[Phoenix-pm] Meeting yesterday (June 30) wrapup
Scott Walters
scott at illogics.org
Fri Jul 1 12:55:33 PDT 2005
Hi everyone,
Thanks for coming, and thanks for listening to me talk. As usual, I talked
for longer than I meant to. Whoops. Nello's was unusually busy. We'll
probably do Nello's again, but not for a while, and not for code
presentations... regardless, I think having food at the meetings made
things a lot easier (we're all busy people) so I think I'll see about
ordering out for pizza for our regular meetings, whereever they wind up.
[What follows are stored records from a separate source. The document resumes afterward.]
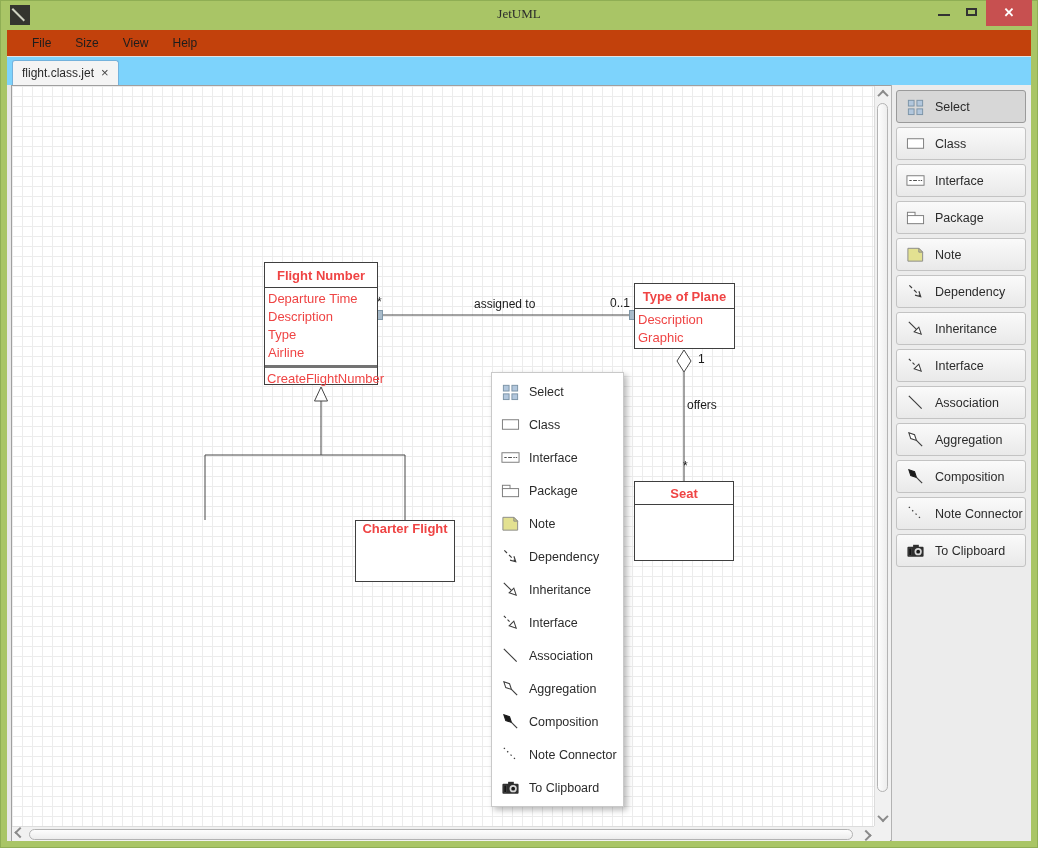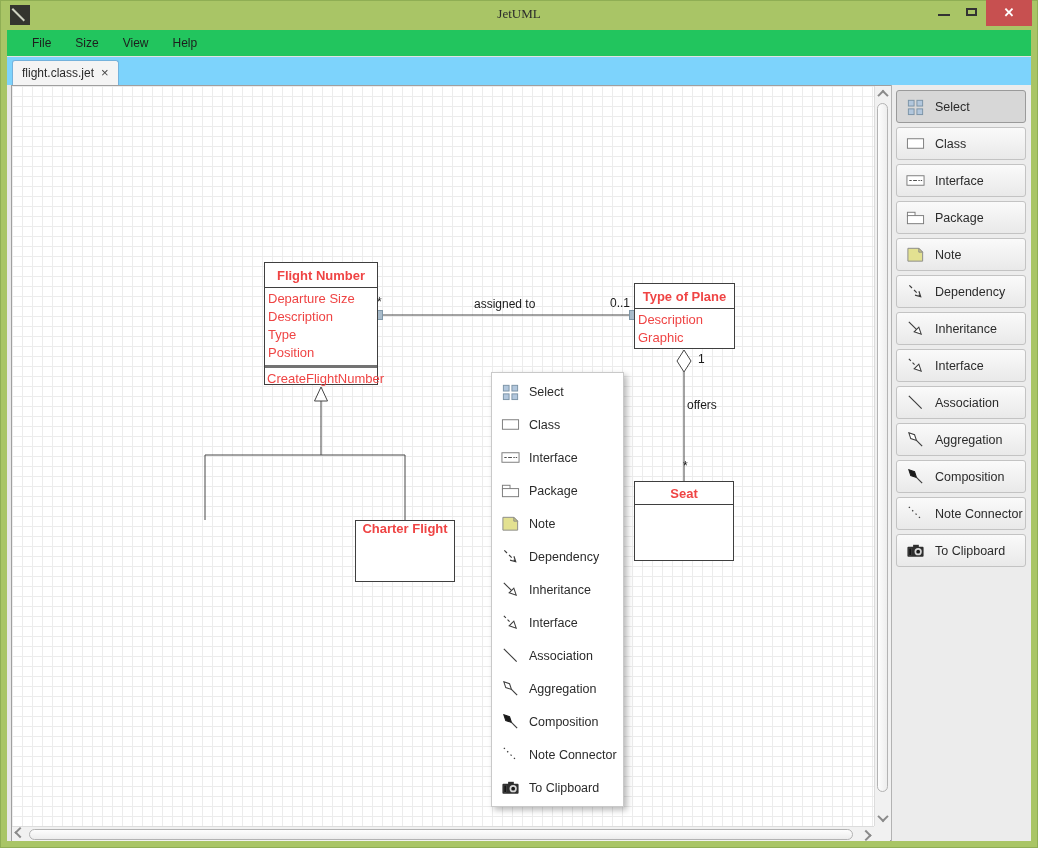"File" #menubar { background: #22c55e -> #c2410c }
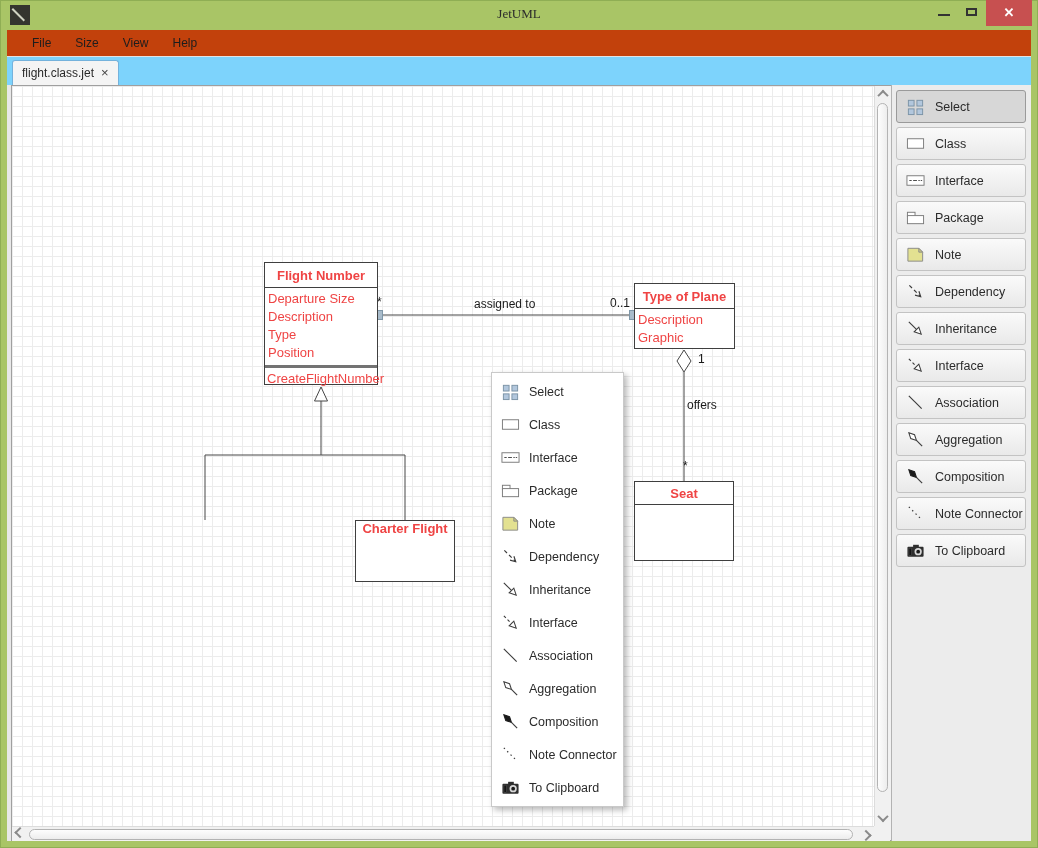"Departure Size" div { text: Size -> Time }
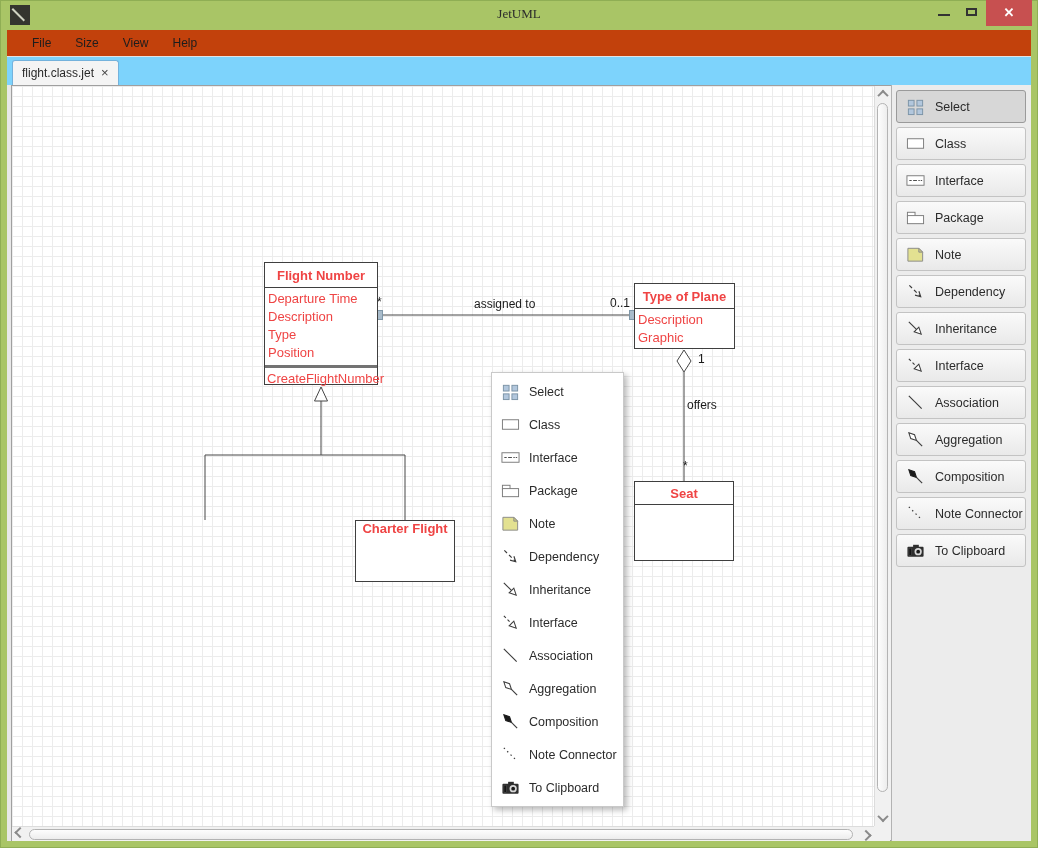"Position" div { text: Position -> Airline }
Good to meet all of the new people. I'm sorry I didn't a chance to chat with
you guys more and I hope you'll be back. It's hard to get to know people
in two hours with so much chaos.
I completely forgot to give the door prize, CGI Programming with Perl, to
Brock to give away. D'oh! Next meeting, we'll just have to have two door prizes.
Sorry to everyone who only came because of the door prize. Next time, remind
me, or Brock, or someone.
Er, ehm, without further ado, here's yafro.pl.
Again, you shouldn't use http.pm or TransientBaby -- they're for educational
purposes only. If you actually do any Web scraping, use HTML::Parser,
HTML::TableExtractor, or something sane. Which means you'll have
to modify this to use another HTML parser. That shouldn't be hard to
do if you use an event based one.
I was expecting people to chime in and comment on how *they* scraped
Web content but instead Michael just gave a lot of examples of how he
*blocks* robots. Heh, heh, heh.
For the benefit of people not at the meeting, here are a few comments on
the code: would have been easier to just extract all images with URLs
matching a certain pattern, and the *get_page = http::generate_get_page;
this is odd and would have been better done with the Exporter (module).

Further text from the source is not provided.